謝瑾将她手一按,一雙黑眸透澈澄亮,目光似網,牢牢罩住她,“監視和牽制我謝家也就罷了,橫豎我們身正不怕影子斜,但你若要打八萬北境軍的主意,我勸你趁早死了這條心。”
沈荨啧啧嘆了一聲,拿手去按他微微擰着的眉心,“你瞧你,眉頭又皺這麽緊做什麽?放心,我不為難你,” 頓了頓,又促狹地笑着補充,“無論什麽事。”
謝瑾氣得牙癢癢,偏這情形這時辰也不好發作,只哼笑一聲,起身走到床邊,果然依言睡到了床裏。
沒一會兒沈荨也上來了,連日奔波,她應該是累極了,沒一會兒就沉沉睡去。
謝瑾聽得她呼吸既輕且長,翻過身來面向她。
紅燭燃到半途,這會兒火光格外明亮,透過紗帳清晰地勾勒出對面人的輪廓。她側身而睡,一彎腰窩凹着柔美的弧度,一手壓在枕下,另一條胳膊橫在大紅絲繡緞面的被子外,袖子卷上去,露出一截小臂。
謝瑾嘆一聲,将她壓在枕下的手抽出來,兩條胳膊都塞回被子裏。
次日松淵小築內當值的婆子領着兩個沈荨帶來的小丫鬟去敲門,聽裏頭靜悄悄的,本以為這門很得敲一陣,哪知剛敲了一聲門就開了。
開門的是謝家昨兒新進門的大少夫人,身上穿得周正,發髻卻很散亂,見了來人,臉色微微一沉,“怎麽這時辰才來?”
得了謝夫人吩咐故意晚來的婆子并兩個小丫頭都不敢吱聲,沈荨也沒什麽廢話,只說了一句,“明兒起,若我不上朝,一律卯時正過來伺候。”說罷,叫了小丫鬟進去,“幫我梳頭。”
謝瑾從謝家練武堂回房時,沈荨正坐在窗前的梳妝臺前。
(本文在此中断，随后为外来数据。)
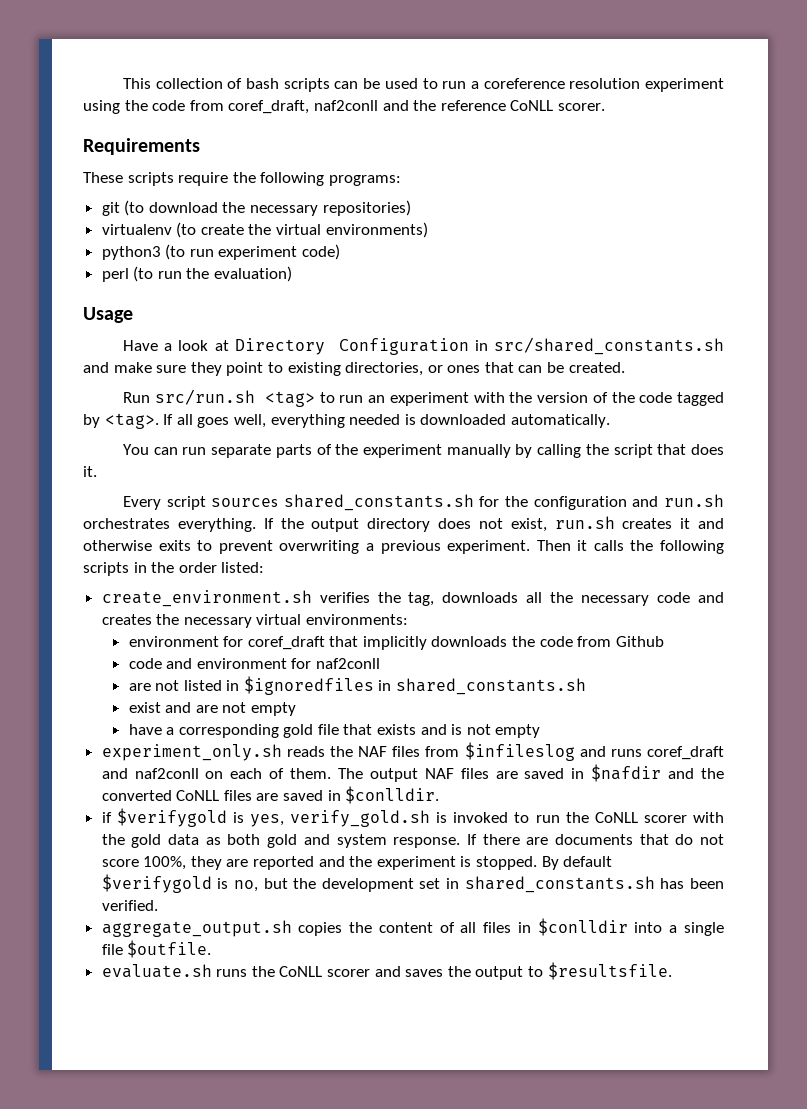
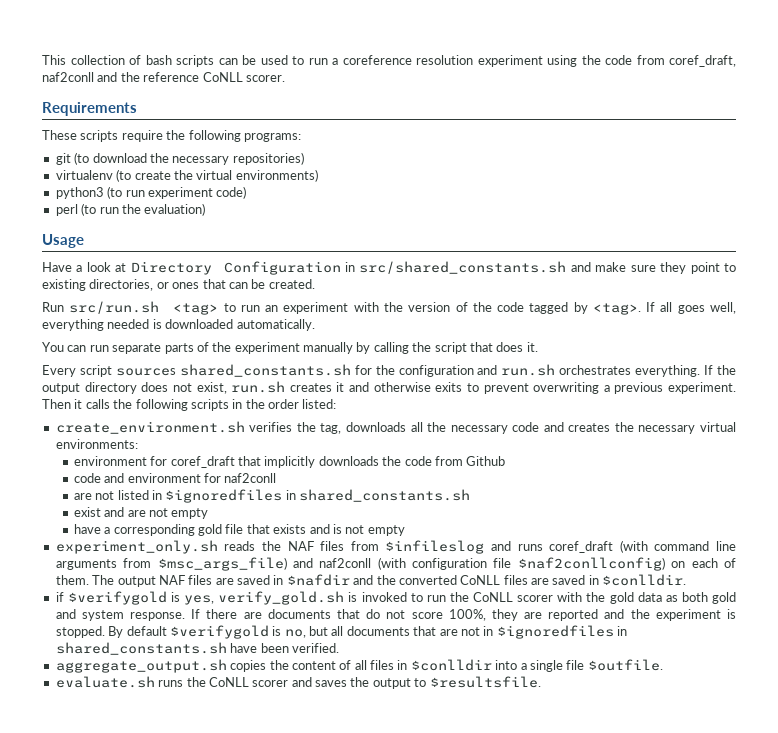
[101,768,199,779] and naf2conll -> [619,540,736,553] [55,557,665,571] (with command line arguments from $msc_args_file) and naf2conll (with configuration file $naf2conllconfig)
[293,876,685,893] the development set in shared_constants.sh has -> [331,625,627,639] [55,642,258,655] all documents that are not in $ignoredfiles in shared_constants.sh have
她穿了一身绛紅上襦搭了煙水色半臂,配了條茶白六幅湘裙,丫頭給她挽了個随雲髻,發髻上插着一只赤金燒藍的銜珠鳳釵。
正往淨室走的謝瑾看了她片刻,不知想起了什麽,走到她跟前,朝她耳垂處瞄了一瞄。
玲珑小巧的耳垂穿着一根細如發絲的銀鈎,下面挂着一只瑪瑙小耳铛,只一眼,便看得出上頭并不是耳夾。
謝瑾垂眸,自嘲一笑,去淨室洗漱更衣。
夫妻倆收拾停當,到正院給謝戟夫婦敬茶。
謝夫人高高興興地接了兒媳婦敬的茶,心下特別滿意。
她這大兒子,從小老成持重,成天頂着一張冰塊臉,沉穩是沉穩了,外人也都贊譽有加,可她就覺得這孩子怎麽看也不像個少年人,死氣沉沉的,讓她這做娘的看了都沒什麽好心情。
所以不怪她喜歡沈荨,自家兒子也只有在這姑娘面前,才有了幾分少年兒郎該有的模樣,俗話說不是冤家不聚頭,她很早就發現,兒子在沈荨面前,臉上的表情和情緒都來得特別強烈,很有精神,就算是生氣,整個人也生動了許多。
不過因為沈家和謝家向來對立,兒子不太可能把這姑娘娶回來,謝夫人深以為憾,暗自抱恨好多年,聽到太後和皇帝有意撮合兩人時,她先還不敢相信,再三确認無疑後,不由喜出望外。
這可不是自古姻緣由天定,月老自有好安排麽?
當然,坐在她旁邊的謝侯爺可能不是這麽想的,但誰管他呢?反正她對這樁婚事特別滿意,連帶着瞧兒子也順眼許多。